● Description of the task
Read the records and gather each line that includes "SUBMITTED".

● Information shown
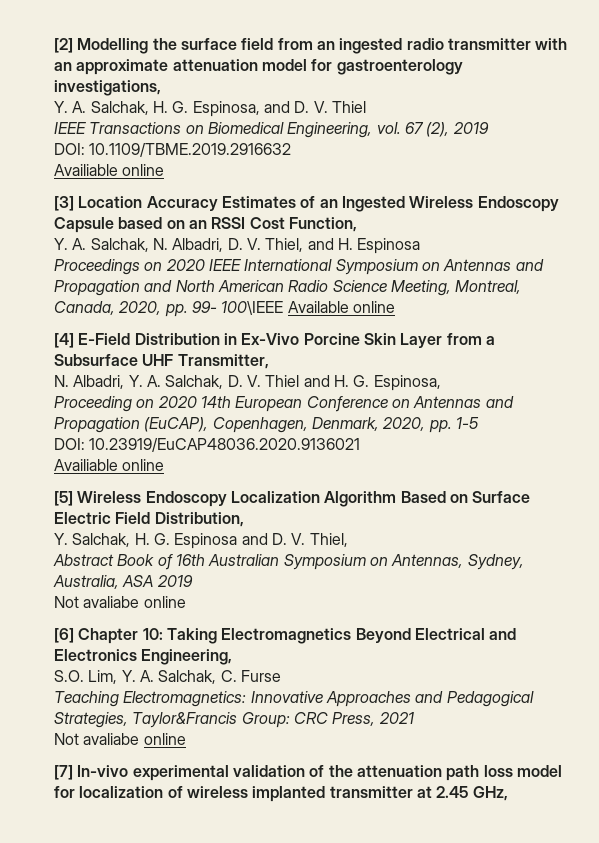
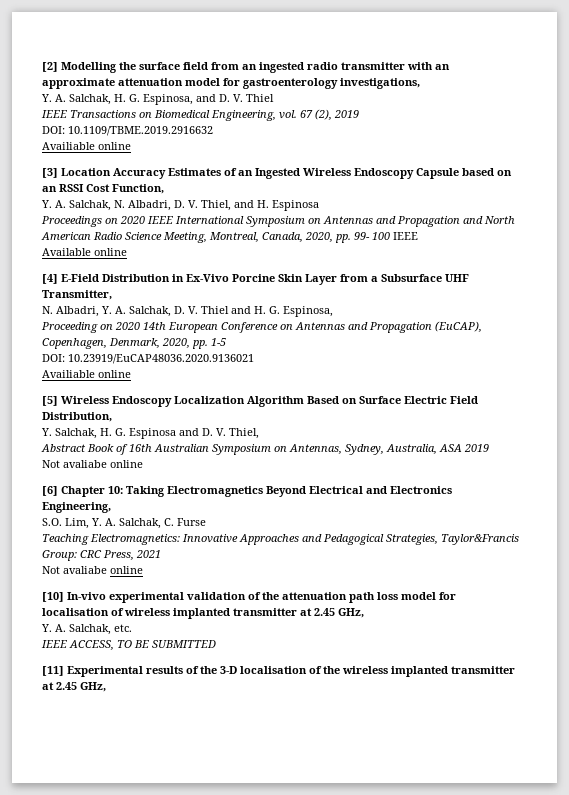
[221,301,284,315] 100\IEEE -> [372,232,418,240] 100 IEEE //
[54,765,73,780] [7] -> [42,592,64,602] [10]
[79,786,164,798] localization -> [42,608,109,616] localisation
(508, 793) none -> [41,624,132,635] [41,640,216,651] [42,666,515,677] [42,682,106,692] // Y. A. Salchak, etc. // IEEE ACCESS, TO BE SUBMITTED // [11] Experimental results of the 3-D localisation of the wireless implanted transmitter at 2.45 GHz,

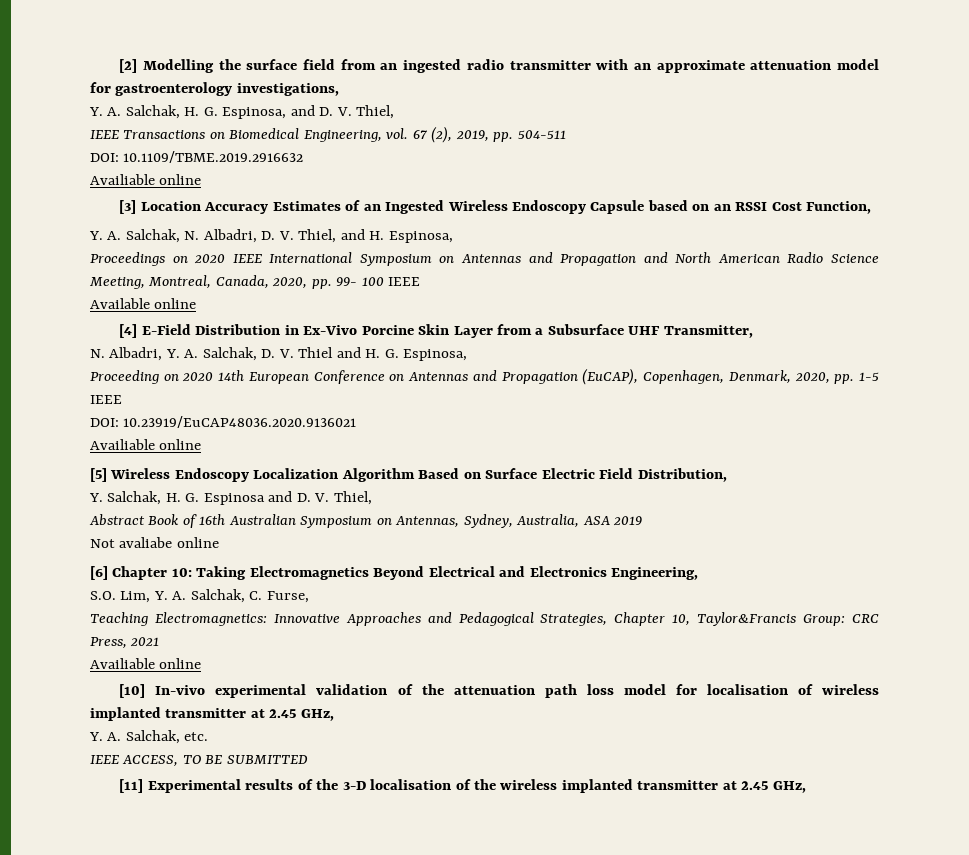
[246,94,274,102] Thiel -> [356,105,395,119] Thiel,
[334,110,359,118] 2019 -> [455,130,566,142] 2019, pp. 504-511
[272,200,319,211] Espinosa -> [388,231,453,243] Espinosa,
(226, 342) none -> [90,395,122,404] IEEE
[177,518,206,526] Furse -> [266,591,309,603] Furse,
(438, 539) none -> [614,612,691,626] Chapter 10,
[42,566,107,574] Not avaliabe -> [90,658,155,669] Availiable

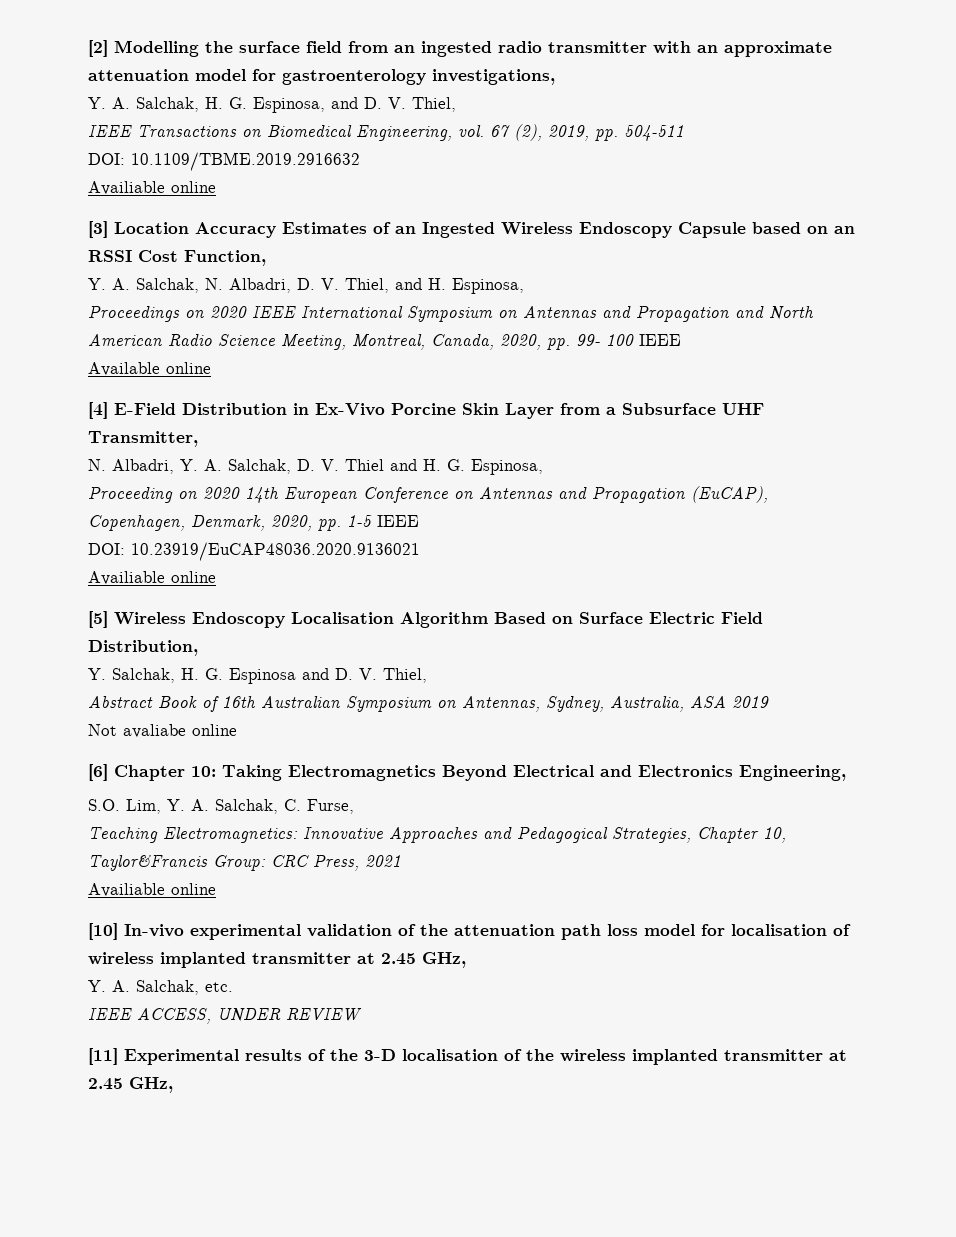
[253,468,339,479] Localization -> [291,612,394,624] Localisation
[182,755,308,764] TO BE SUBMITTED -> [217,1008,362,1022] UNDER REVIEW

● Exercise answer
(508, 793) none -> [41,624,132,635] [41,640,216,651] [42,666,515,677] [42,682,106,692] // Y. A. Salchak, etc. // IEEE ACCESS, TO BE SUBMITTED // [11] Experimental results of the 3-D localisation of the wireless implanted transmitter at 2.45 GHz,
[182,755,308,764] TO BE SUBMITTED -> [217,1008,362,1022] UNDER REVIEW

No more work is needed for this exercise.